Problem to work on: From the material below, return exactly the lines starting at the one that holds "Download a CSV" and ending at the one that holds "margin-left: 20px ->". Pictures stay out of the answer.

Data records:
====
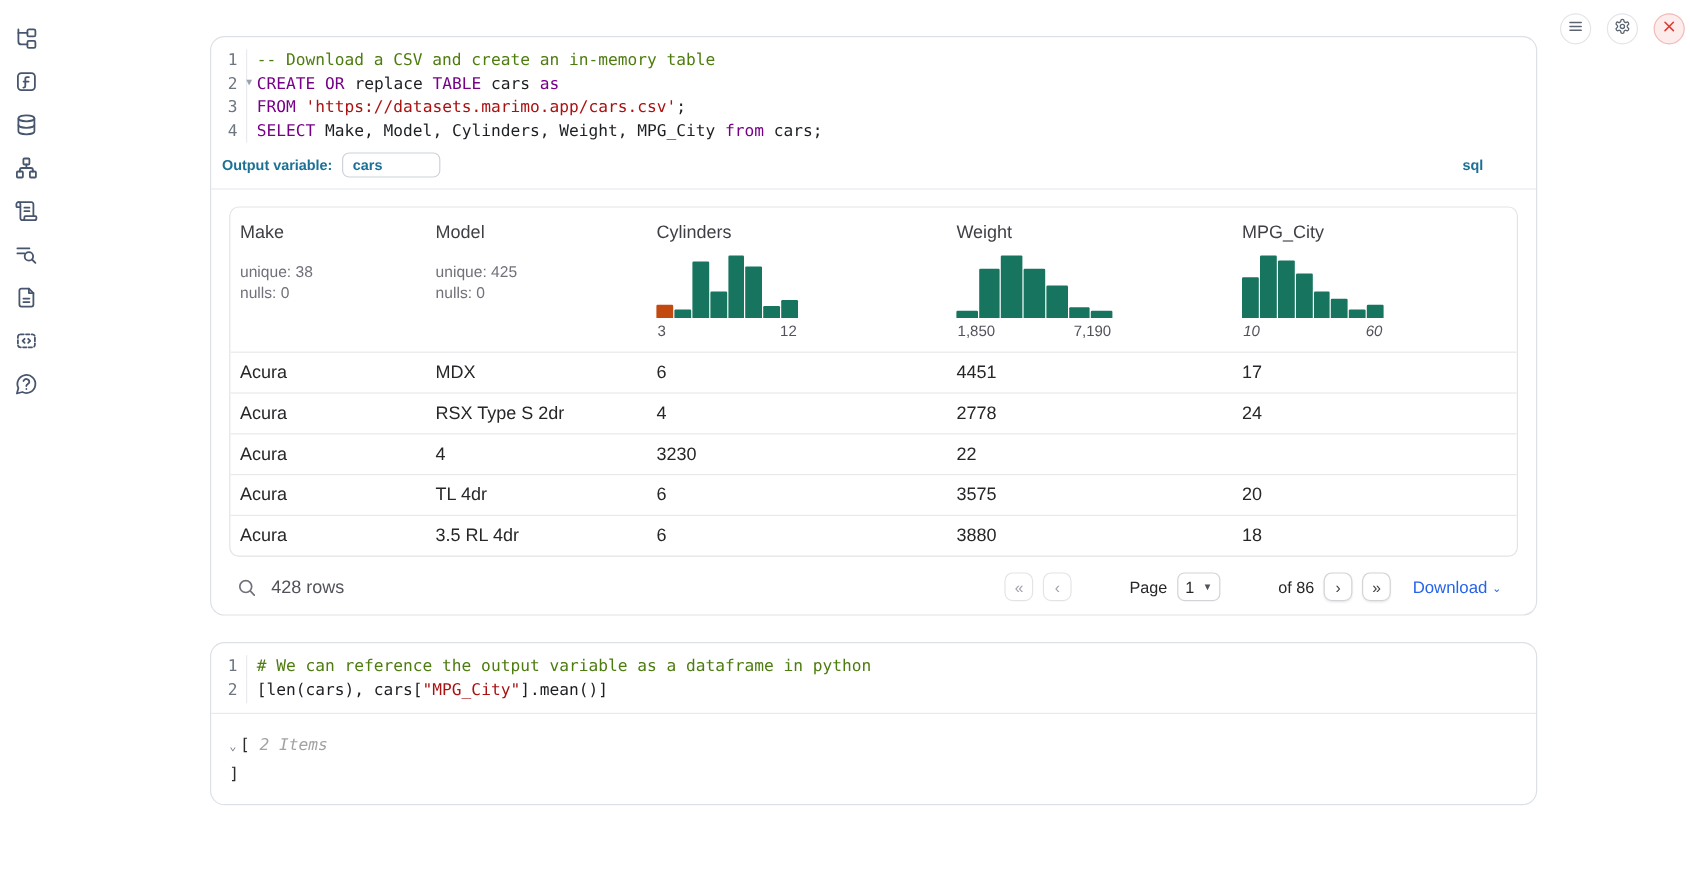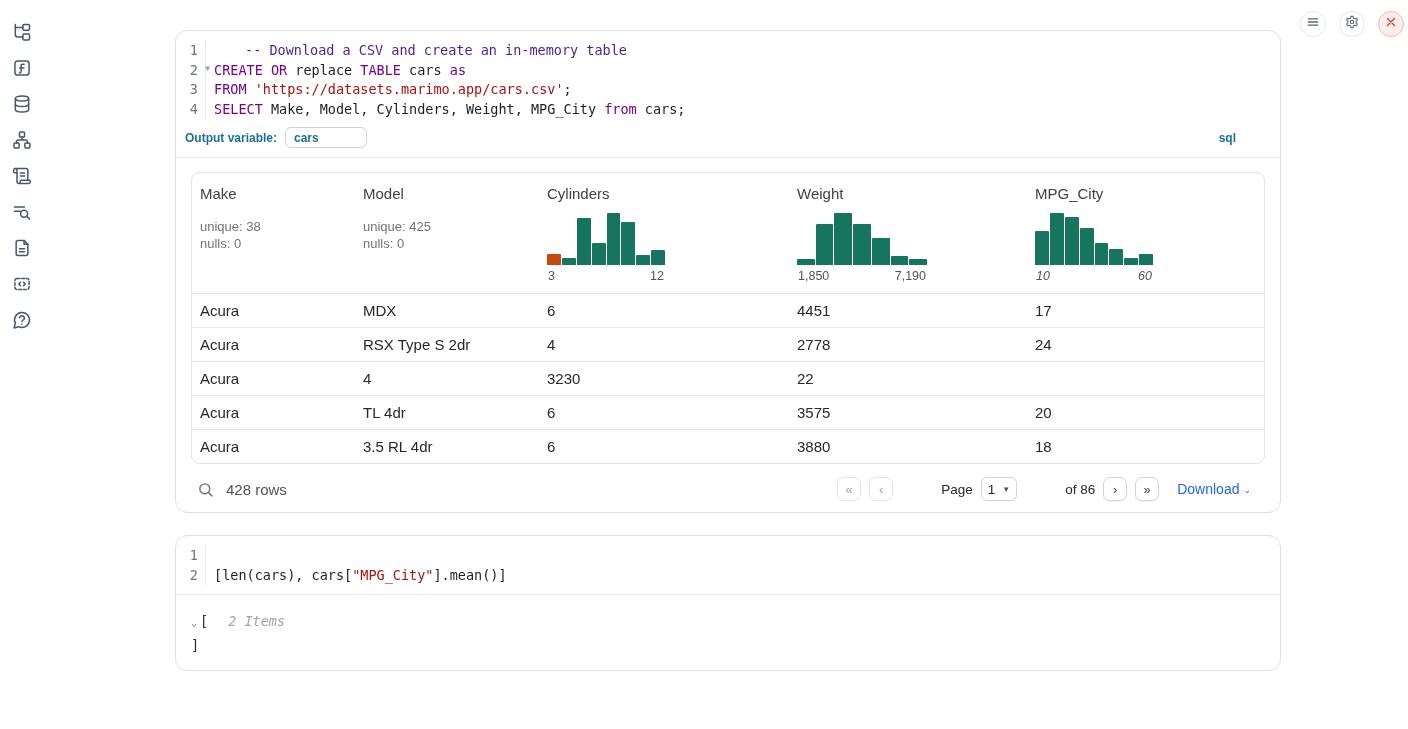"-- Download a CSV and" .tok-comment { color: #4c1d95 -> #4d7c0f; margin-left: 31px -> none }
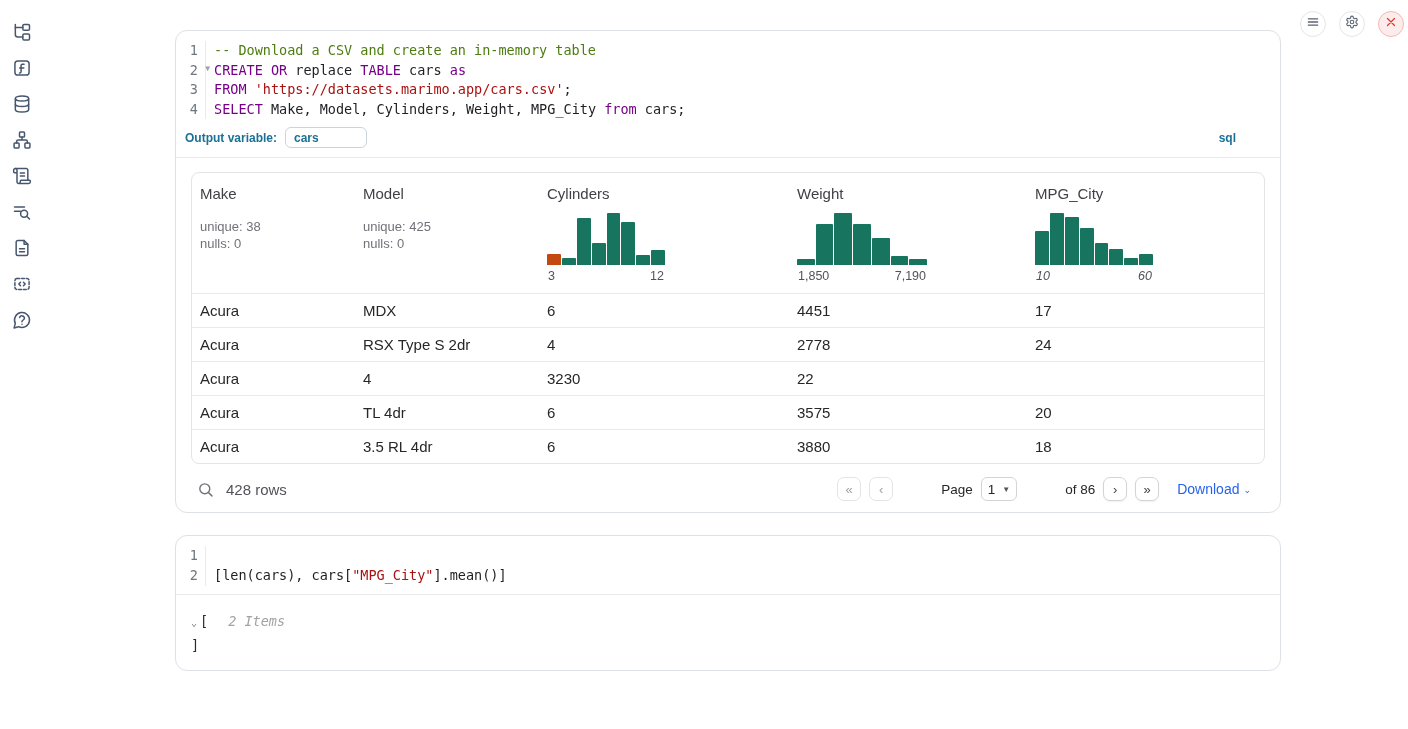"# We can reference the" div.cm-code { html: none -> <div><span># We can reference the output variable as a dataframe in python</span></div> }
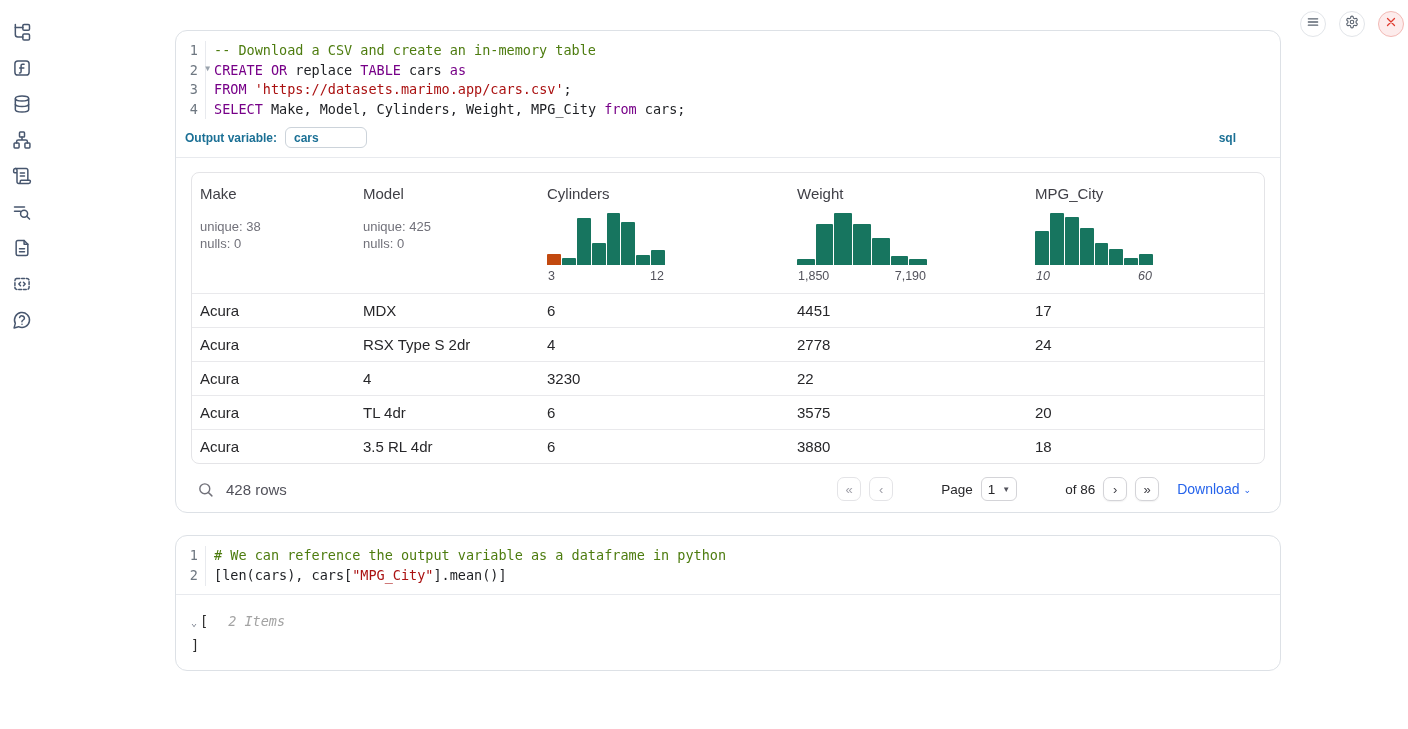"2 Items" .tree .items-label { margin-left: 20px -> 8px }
====
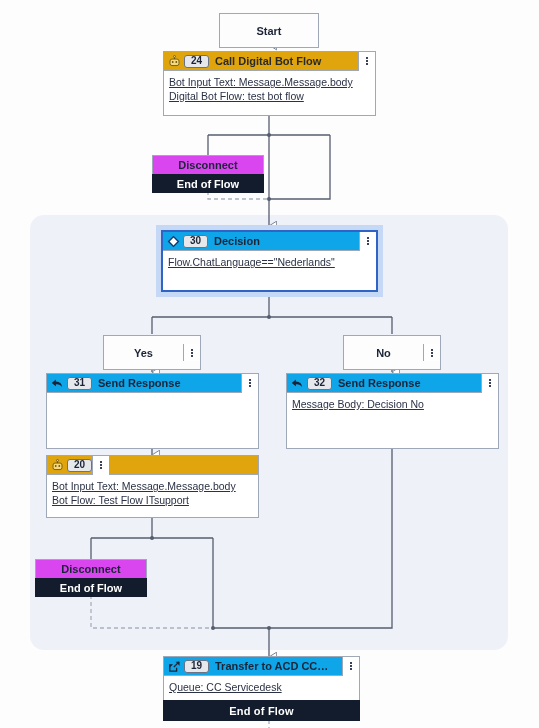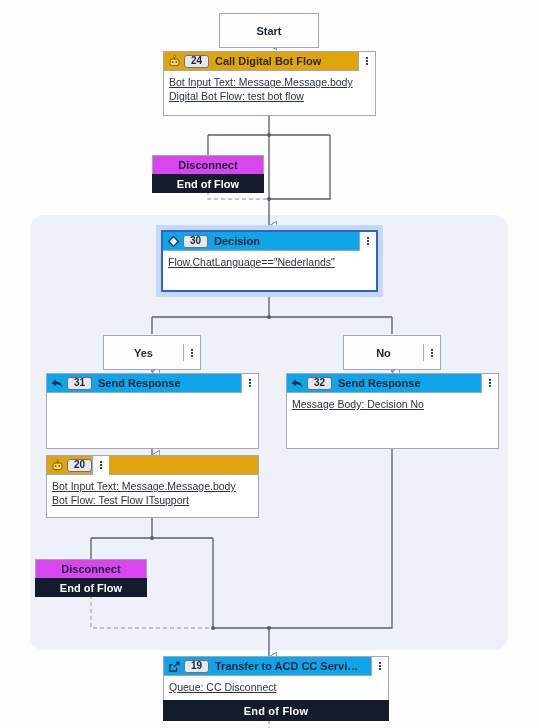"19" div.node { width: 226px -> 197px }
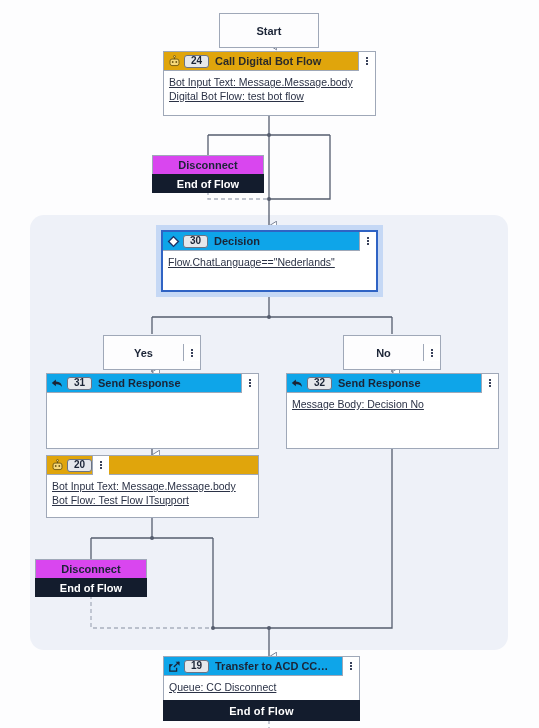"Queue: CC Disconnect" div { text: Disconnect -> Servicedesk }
====
Solution to the exercise:
"-- Download a CSV and" .tok-comment { color: #4c1d95 -> #4d7c0f; margin-left: 31px -> none }
"# We can reference the" div.cm-code { html: none -> <div><span># We can reference the output variable as a dataframe in python</span></div> }
"2 Items" .tree .items-label { margin-left: 20px -> 8px }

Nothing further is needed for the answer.